Kema n'est pas vendu, toutefois. « Je ne suis pas du tout d'accord avec les prétendues solutions du Dr Molina. Le message est très inquiétant car les clones qu'il évoque ne sont pas résistants; ils sont tout au plus moins sensibles et ne font donc que reporter le problème, mais ne l'aborde pas fondamentalement, " il dit. "De plus, les agriculteurs reprendront leurs activités habituelles, ce qui ne fera qu'augmenter la diffusion de TR4. Je ne connais pas d'autres cultures où les problèmes actuels sont abordés de cette manière autre que l'industrie de la banane. Cela nécessite de la science, pas des histoires.

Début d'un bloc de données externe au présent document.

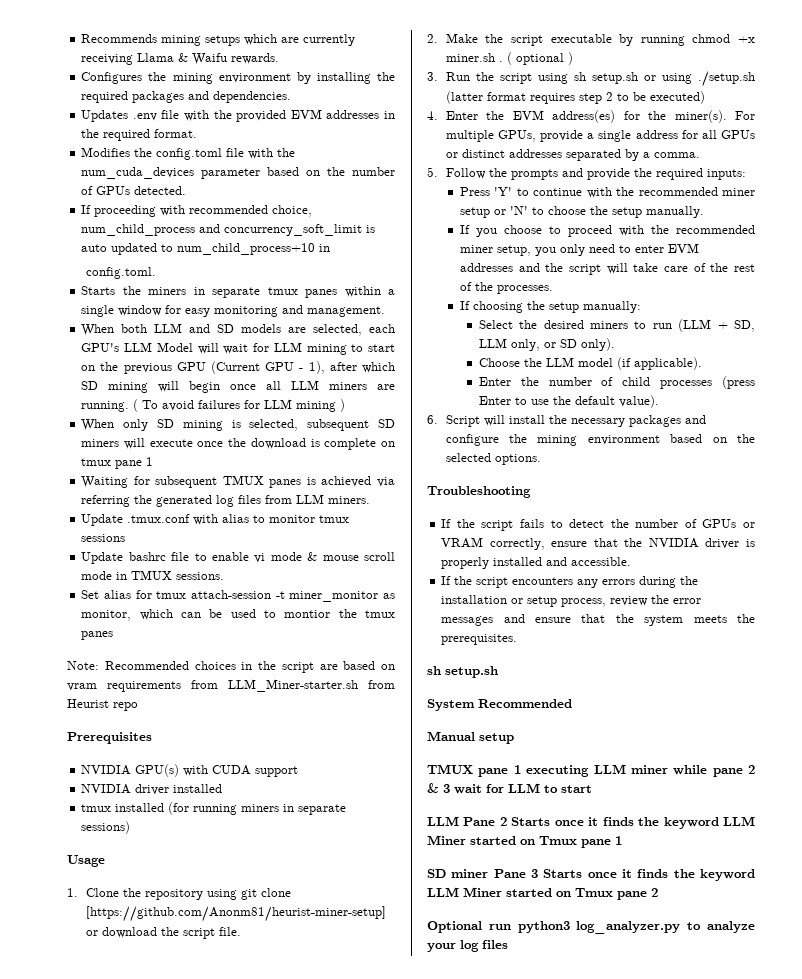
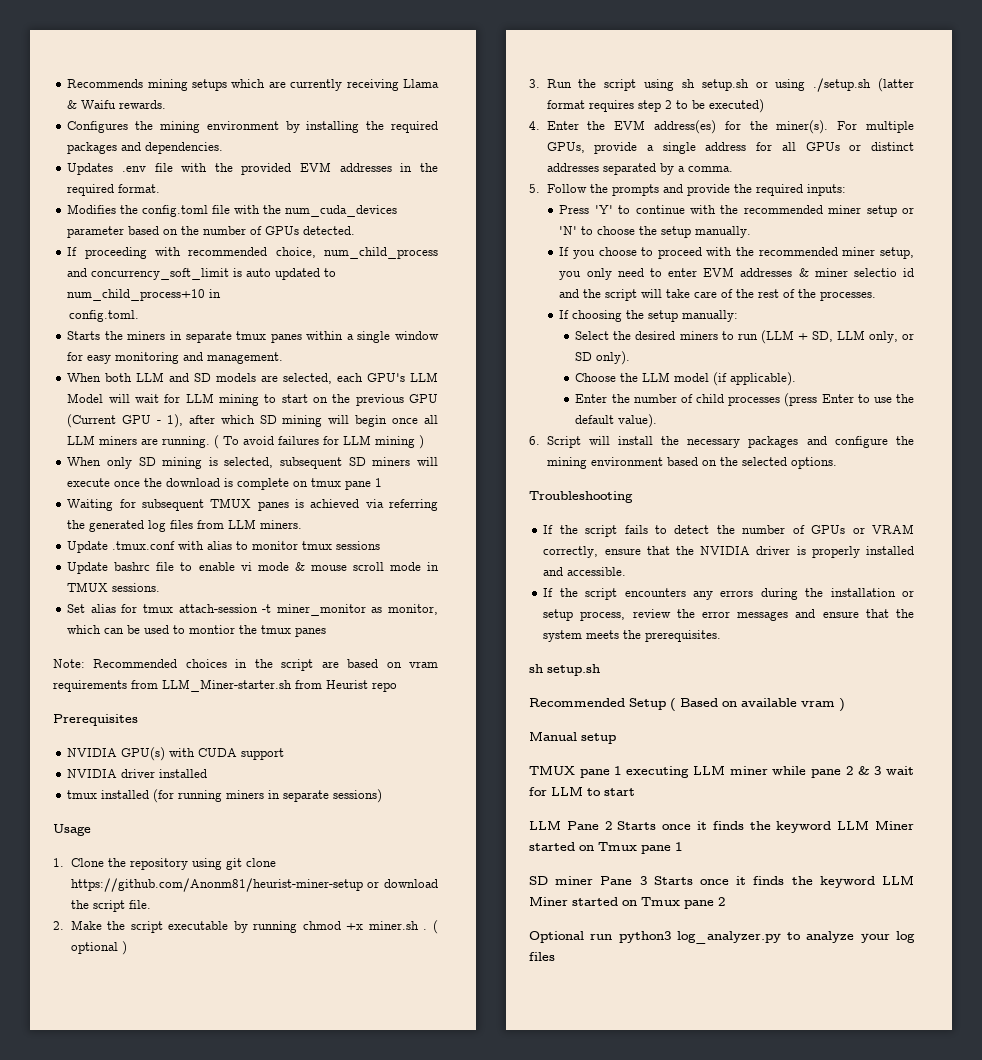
- 1. Clone the repository using git clone [https://github.com/Anonm81/heurist-miner-setup] or download the script file.
+ 1. Clone the repository using git clone https://github.com/Anonm81/heurist-miner-setup or download the script file.
- If you choose to proceed with the recommended miner setup, you only need to enter EVM addresses and the script will take care of the rest of the processes.
+ If you choose to proceed with the recommended miner setup, you only need to enter EVM addresses & miner selectio id and the script will take care of the rest of the processes.
- System Recommended
+ Recommended Setup ( Based on available vram )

Molina note que l'industrie de la banane commerciale est la plus durement touchée par Foc TR4 en raison de la dépendance de l'industrie à la monoculture - les bananes commerciales Cavendish qui représentent 99% des 13 milliards de dollars d'exportations mondiales sont génétiquement identiques. Le champignon ne provoque pas d'« épidémies graves et dévastatrices » pour les petits agriculteurs qui cultivent une variété de bananes autres que Cavendish pour leurs marchés locaux. Molina dit que l'utilisation de la diversité génétique dans leurs bananes rend ces agriculteurs et leur système de culture « résilients et durables ».
Kema, bien que, dit parce que le Cavendish est si sensible, c'est un vecteur de propagation de la maladie à d'autres variétés de bananes, et que contrairement à l'industrie bananière commerciale, les petits agriculteurs ne peuvent pas simplement retirer des enjeux et partir si Foc TR4 frappe leur récolte. Il dit que malgré la présence de Bioversity en Asie, Foc TR4 a continué à se répandre dans toute l'Asie du Sud-Est et sur d'autres continents.
« Ce problème nécessite une approche large, et les dommages causés par ce type de message ignorent complètement ces effets secondaires qui touchent potentiellement beaucoup plus d'agriculteurs qui dépendent de la banane, " il dit.